Sistematizando, tanto Raposo, Morais e Berlinck quanto Bechara convergem em alguns critérios para delimitar o OI expressado por DP, sendo eles a inserção pela preposição a (preposição marcadora de dativo – segundo eles) e a possibilidade de permuta desses complementos pelos “verdadeiros” pronomes dativos lhe/lhes (para a 3ª pessoa), segundo Morais e Berlinck e Bechara; e permutável pelos átonos me, te, nos, vos, lhe(s), segundo Raposo. Fica claro que para esses quatro autores o dativo realiza-se em contexto de OI, apesar de admitirem a existência de dativos livres ou supérfluos.
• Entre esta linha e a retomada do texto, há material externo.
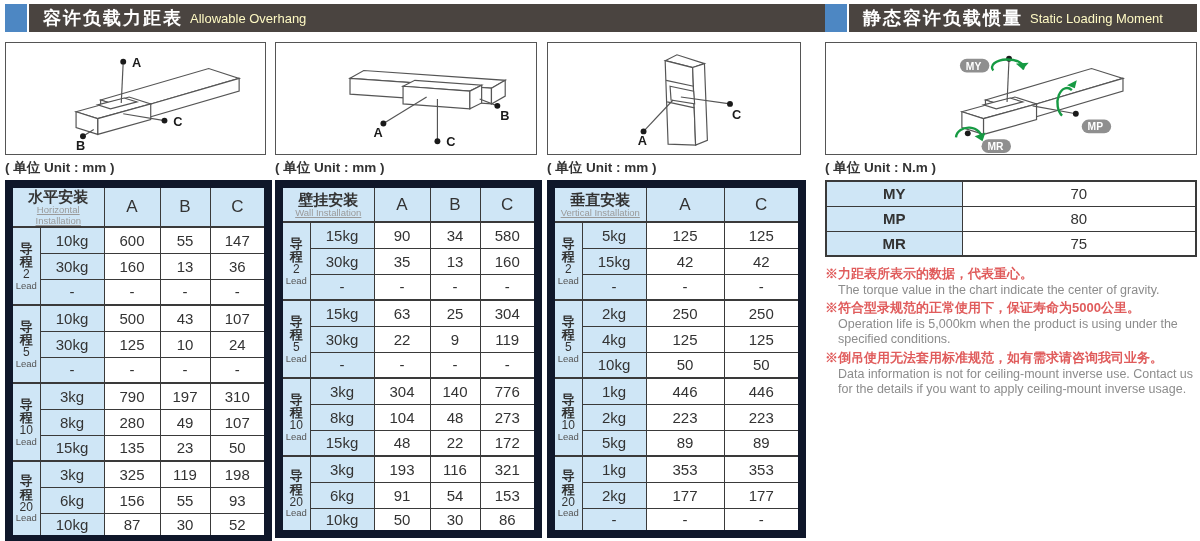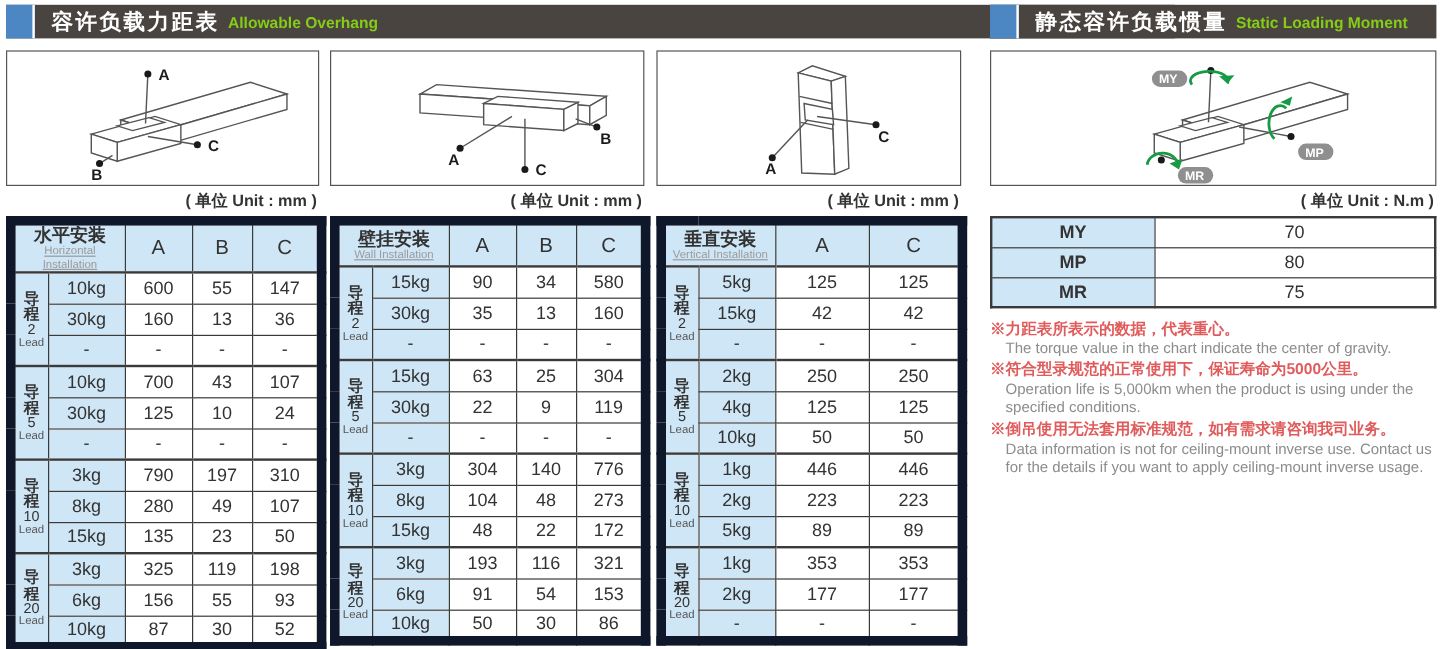"Allowable Overhang" .header-bar .en { color: #84cc16 -> #fef9c3; font-weight: bold -> normal }
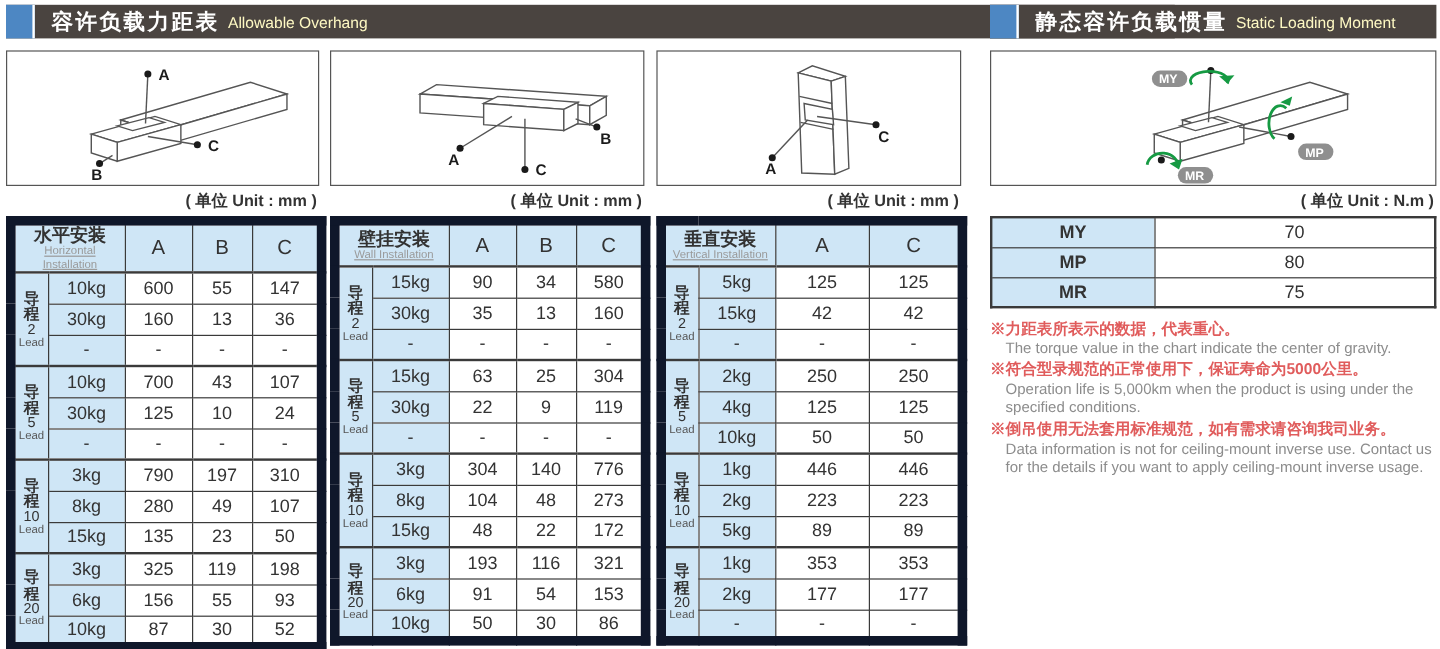"( 单位 Unit : mm" .unit-label { text-align: right -> none }
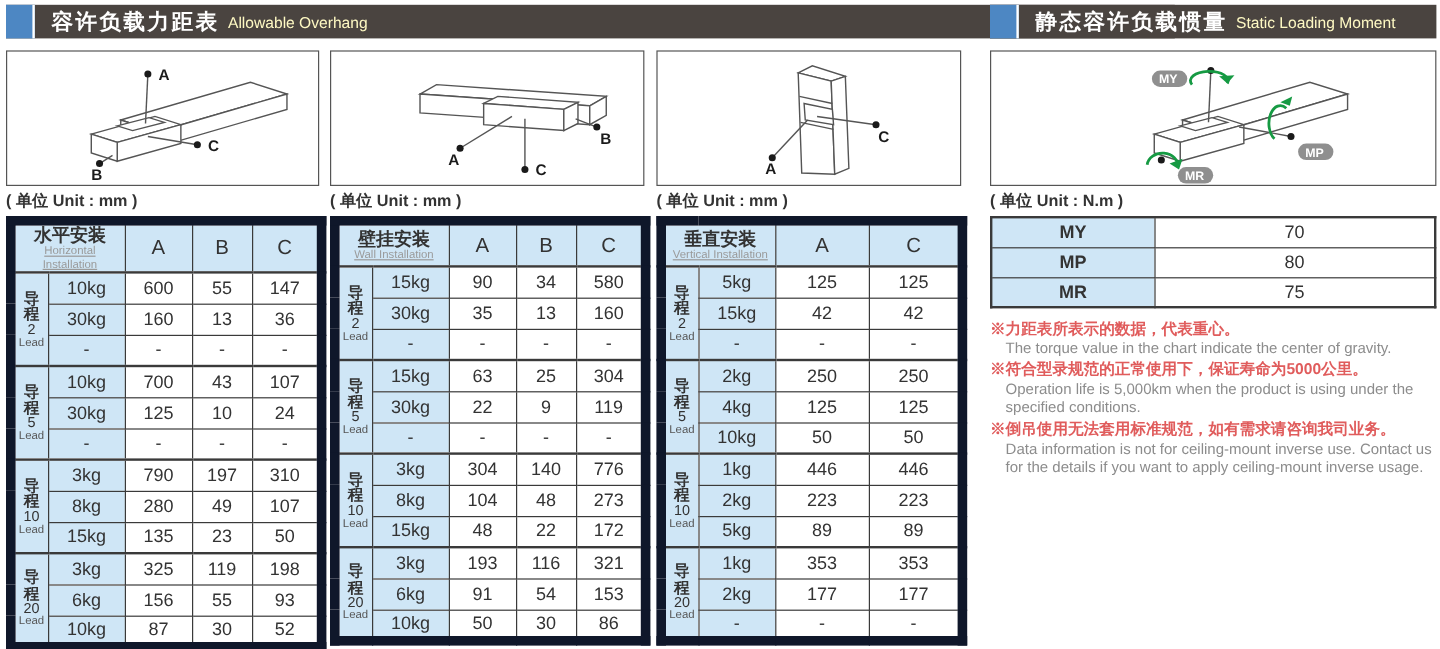"700" td.val { text: 700 -> 500 }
Assumimos nesta dissertação, no entanto, que o argumento/complemento interno preposicionado é um termo linguístico predicado (selecionado), por um verbo, quais sejam OI ou complemento oblíquo (distinção não realizada pela Nomenclatura Gramatical Brasileira – NGB (1958), a qual uniformiza com “objeto indireto”, apenas). Isto é, ambos são termos exigidos pela significação verbal, e por isso indispensável à proposição da cena fregeana, sem os quais seria impossível a gramaticalidade de uma sentença, a depender de seu cotexto e/ou contexto de uso. Como tanto a preposição a quanto a preposição para no PB podem nuclear o argumento interno, tomaremos esses dois argumentos [a+ DP e para +DP] como integrantes do ambiente de datividade. Todavia, faremos a distinção desses argumentos, em nossa análise, investigando se os contextos em que são empregados os verbos que predicam o “verdadeiro” OI favorecem a ocorrência dos pronomes dativos. Da mesma forma, observaremos se os contextos em que são empregados os verbos que predicam complementos oblíquos/relativos (CO) atuam como restringidores (desfavorecedores) dos pronomes resquícios do dativo, como se infere a partir da divisão realizada por esses autores.